Li Storage Properties of (1-x-y)Li[Li1/3Mn2/3]O2-xLiFeO2-yLiNiO2 Solid Solution Cathode Materials

In view of cost and safety, some Fe-Mn based cathode materials such as LiFeO₂-Li₂MnO₃ solid solution ^[1], Li(Li_0.15Ni_0.21Fe_0.21Mn_0.45)O₂ ^[2] and Li_1.2(Mn_0.32Ni_0.32Fe_0.16)O₂ ^[3] etc., were investigated in recent years.
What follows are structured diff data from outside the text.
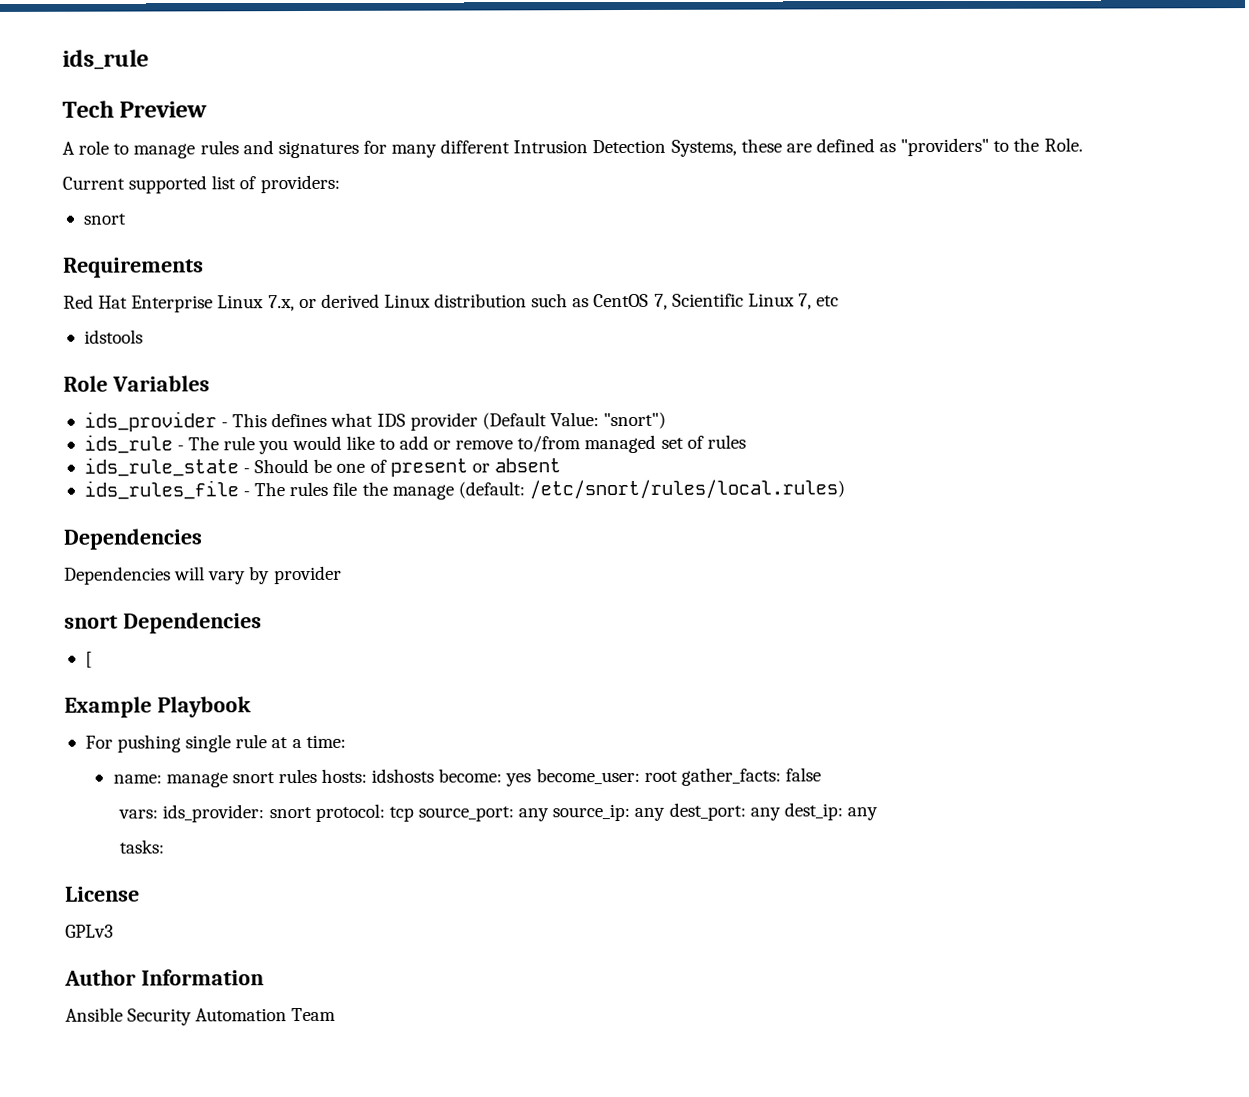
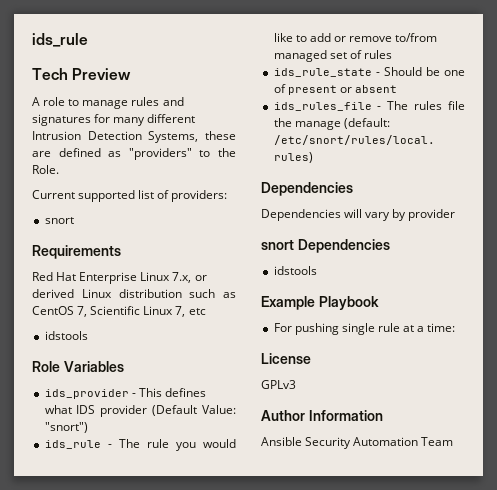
[84,651,93,668] [ -> [273,266,317,275] idstools
[112,767,822,788] [118,802,878,823] [119,839,165,854] // name: manage snort rules hosts: idshosts become: yes become_user: root gather_facts: false // vars: ids_provider: snort protocol: tcp source_port: any source_ip: any dest_port: any dest_ip: any // tasks: -> (456, 327) none

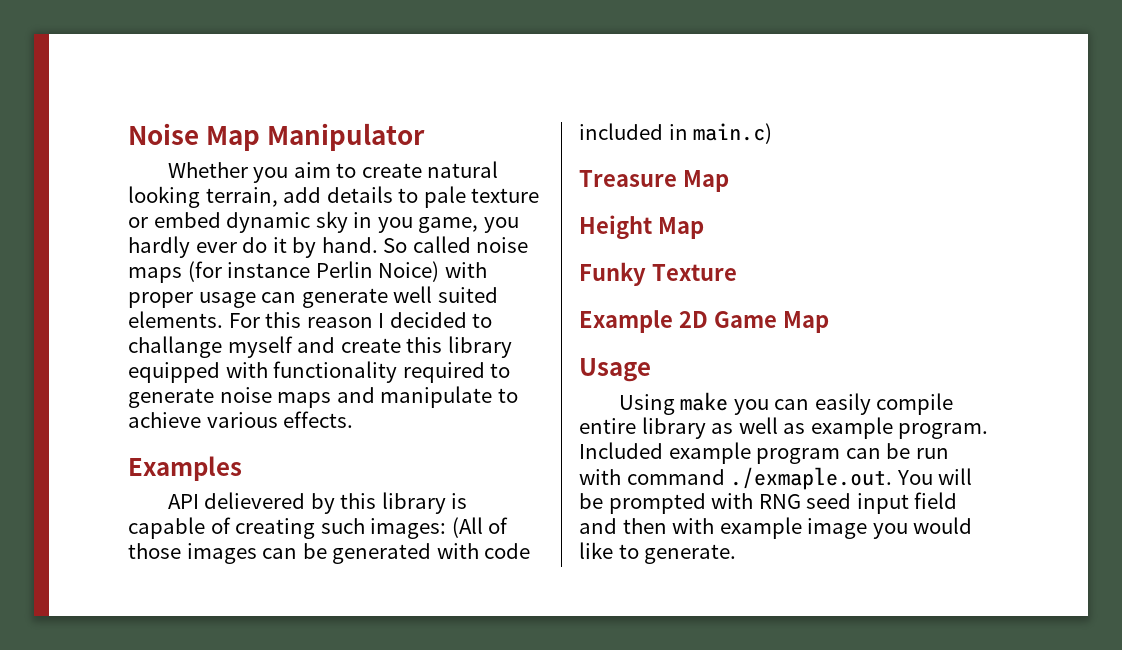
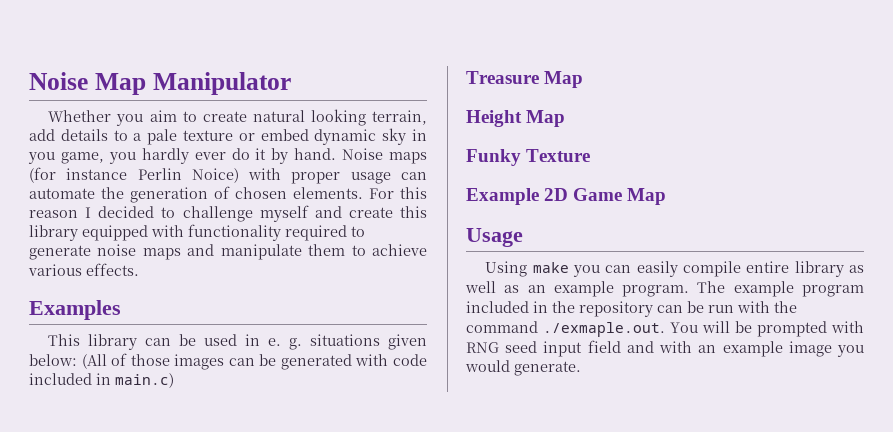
(419, 195) none -> [133,133,142,141] a
[383,236,529,253] So called noise -> [342,148,384,160] Noise
[301,286,498,308] generate well suited -> [29,186,287,203] automate the generation of chosen
[128,336,222,358] challange -> [182,206,253,222] challenge
(493, 397) none -> [308,244,346,256] them
[167,492,468,514] [128,517,447,539] API delievered by this library is capable of creating such images: -> [48,334,427,350] [29,354,77,366] This library can be used in e. g. situations given below:
(806, 428) none -> [527,285,546,293] an
[579,442,663,459] Included -> [697,281,726,293] The
(841, 456) none -> [466,301,653,317] included in the repository
(621, 477) none -> [774,301,797,313] the
[622,518,715,534] then with -> [659,341,717,353] with an
[579,542,639,559] like to -> (510, 366) none

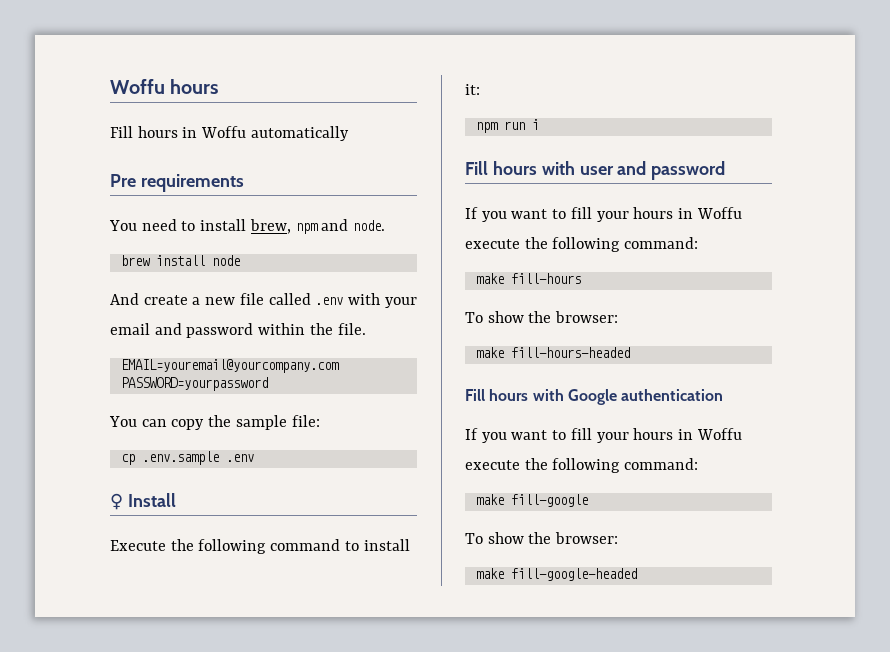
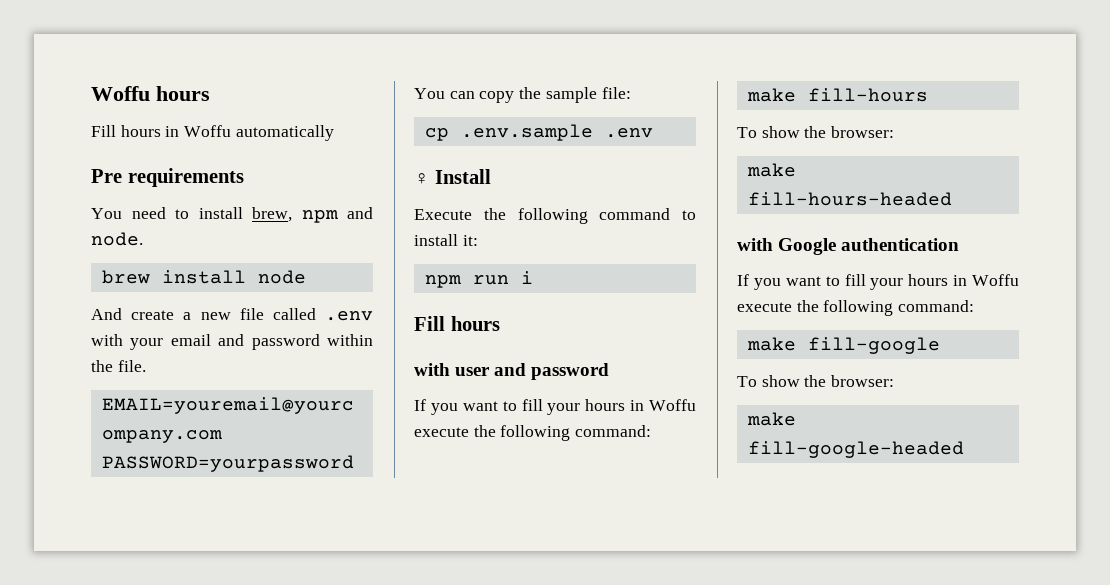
(537, 168) none -> (500, 323) //
[465,389,529,401] Fill hours -> (952, 199) none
Our research group also developed a new cobalt free LiFeO₂-Li₂MnO₃ based solid solution with a composition of Li(Li_0.23Mn_0.47Fe_0.2Ni_0.1)O₂ to obtain high capacity of 277.4 mAh/g and better cycling stability ^[4]. In order to further optimize the solid solution composition to obtain the best electrochemical performance, the effects of solid solution composition on Li storage properties should be investigated thoroughly.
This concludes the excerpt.